The theme to which the occasion invites me, is at best a difficult one to treat; since we naturally demand of him who exhibits the principles of the eloquence which takes the pulpit for its throne, that he illustrate in himself the rules which he proposes, and show their successful application to
BSac 14:53 (Jan 1857) p. 2
us. And where this, in years past, has been nobly done, where each main principle, and each special ornament, of the function of the preacher has been set forth and exemplified, it is hardly possible for a younger and less accomplished student, coming up for a day to these calm retreats from the year-long roar and strife of the metropolis, to hope to do more than demonstrate by contrast the importance and the dignity of the art which he admires, but which he vainly attempts to realize.
And yet every man, if he be true to himself, and faithful to the impulses which stir most deeply within his breast, may have something to say to his fellow-men which shall not be all unworthy of their attention. And so it is with no sense of hesitation and disquiet,—rather, it is with a cheerful sense of gladness and gratitude, that the opportunity has been given me—that I appeal to you to-day to hear me on the theme which has assembled us; a theme which hath its own proper dignity, its inward beauty, hardly to be marred by any exhibition.
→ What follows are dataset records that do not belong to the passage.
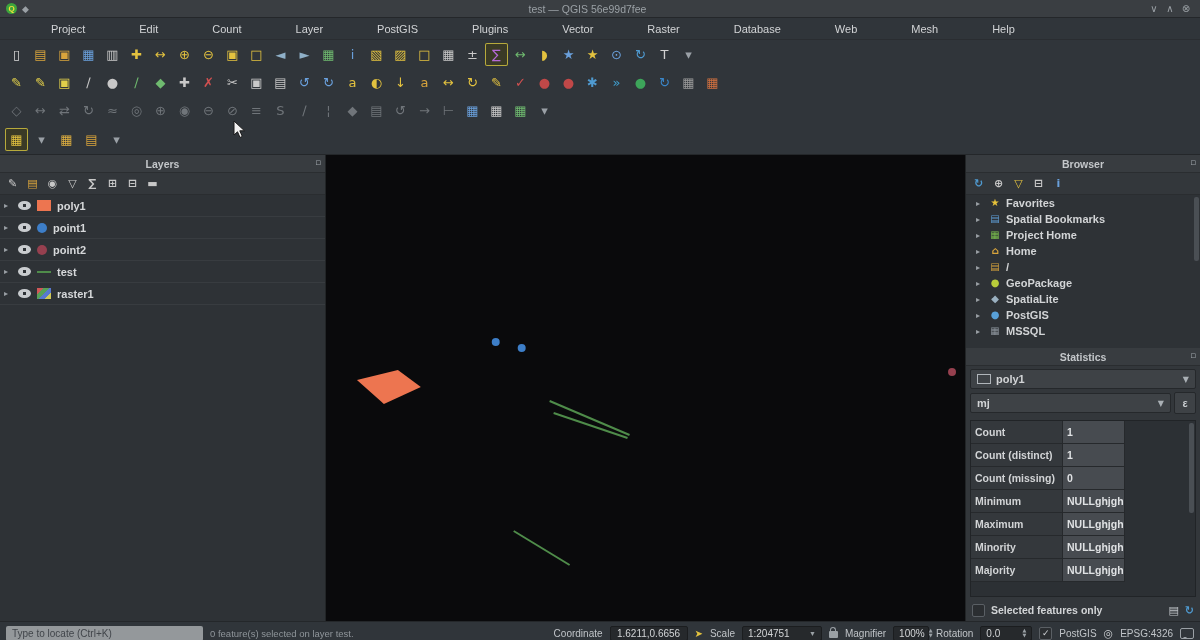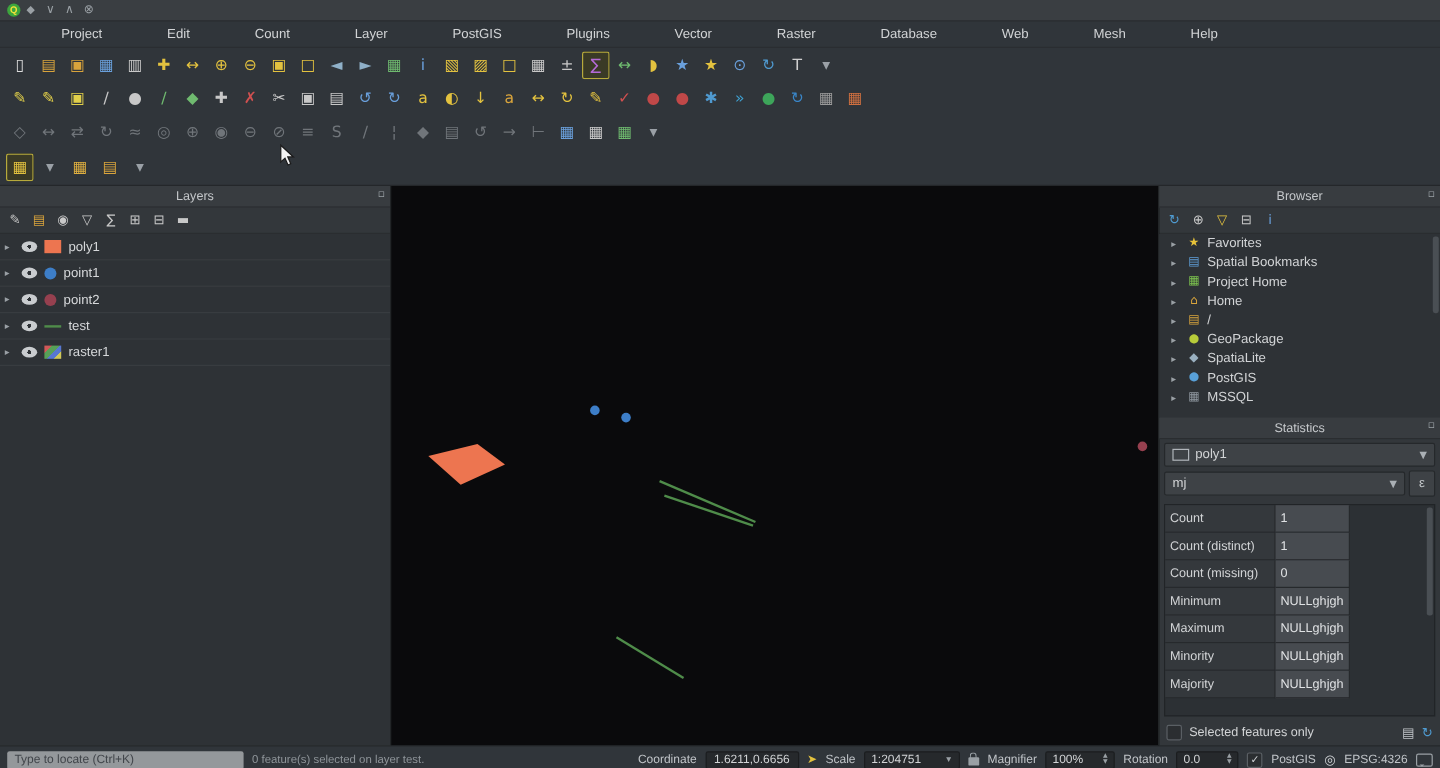"test — QGIS 56e99d7fee" div.title { html: none -> <div>test — QGIS 56e99d7fee</div> }
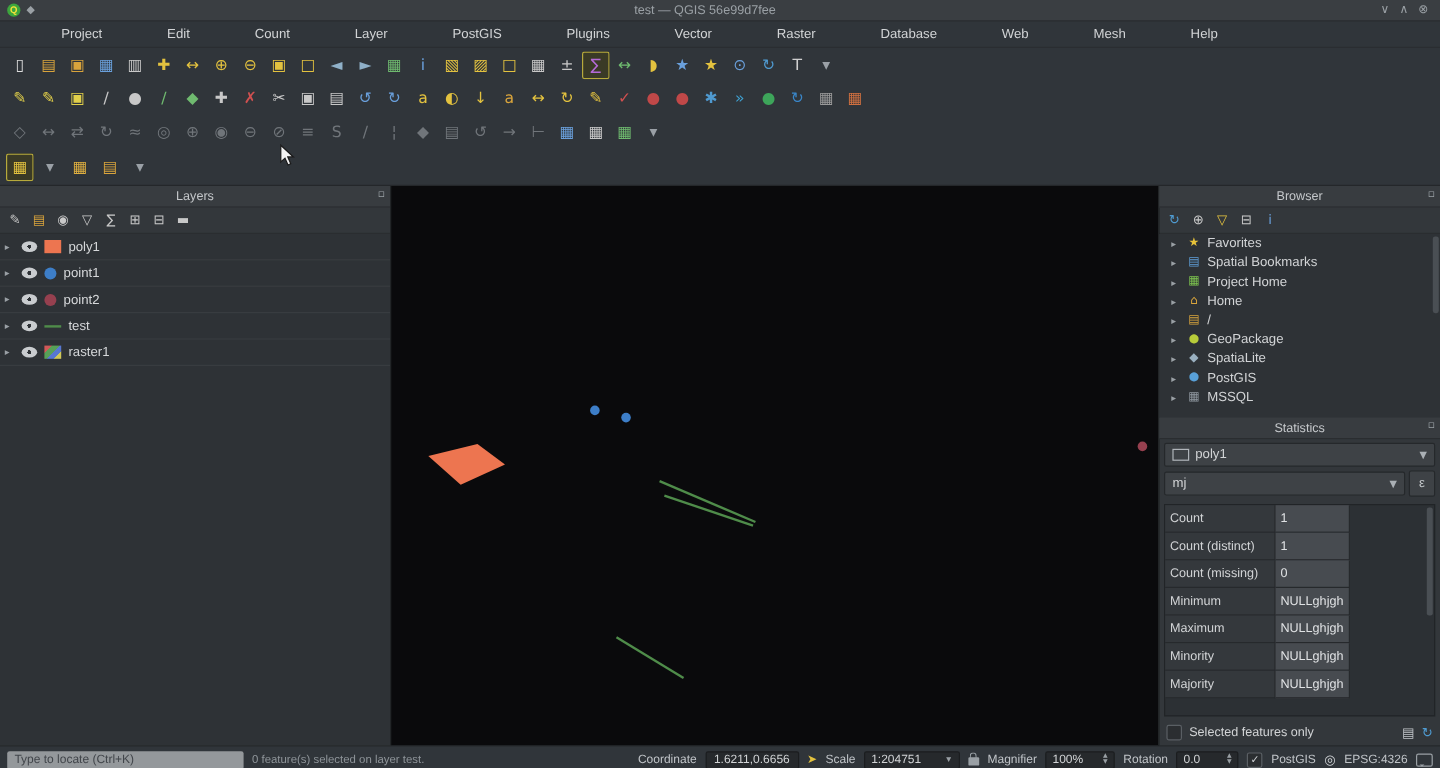"Layers" .main { font-weight: none -> bold }
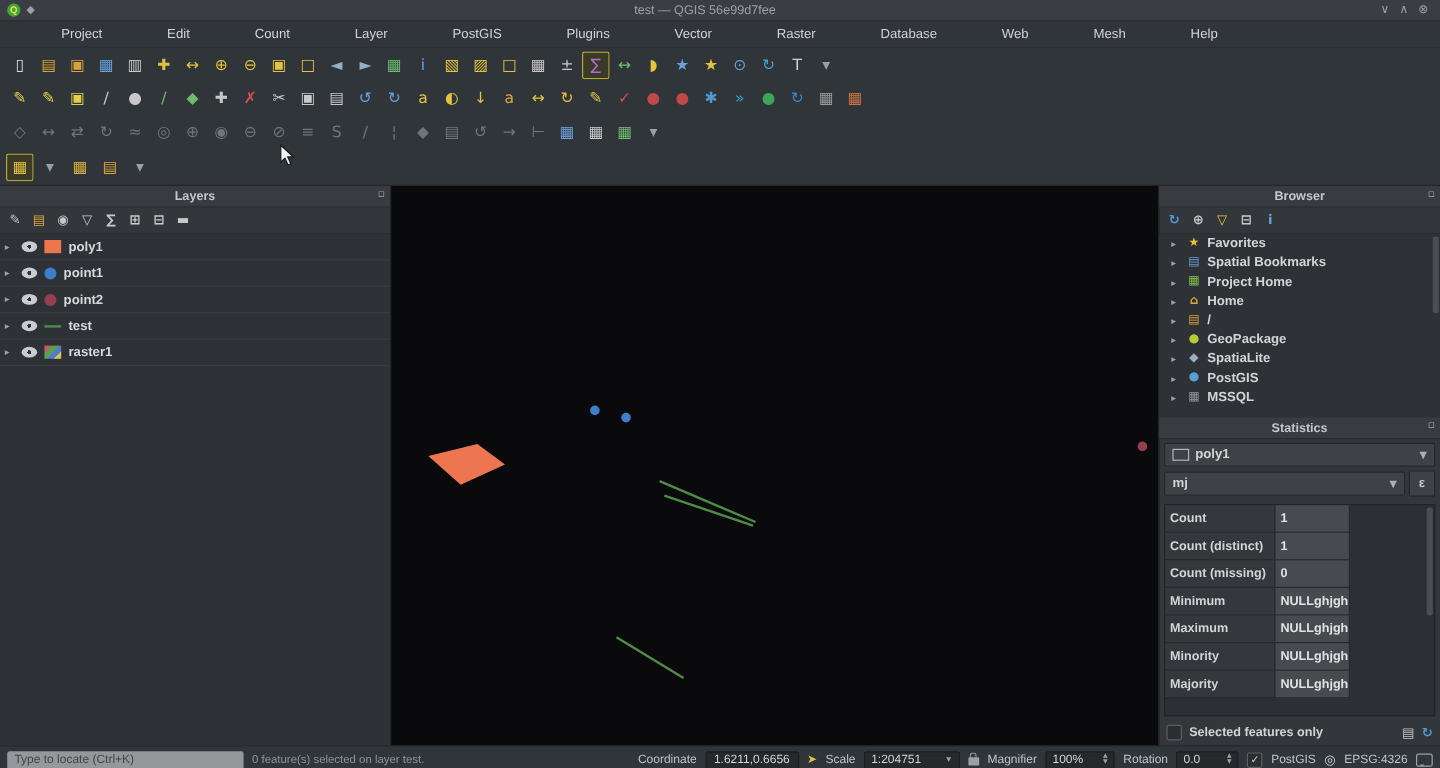"100%" span.sb-box { width: 58px -> 36px }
We stand, at this point, at the head-spring of influences which shall stream forth hereafter across all lands. We meet to confer concerning efforts and methods which have for their object the renewal of the world, by God’s truth, and by his Spirit; the allying of the world to him, in love. Deeper than all the forces of politics, wider than the range of commercial relations, more vital and renovating than the influence which breathes through literature and art, go the precepts and inspirations that emanate from each centre of ministerial training. They build no special monuments and trophies, of palace or capital, of epic or of...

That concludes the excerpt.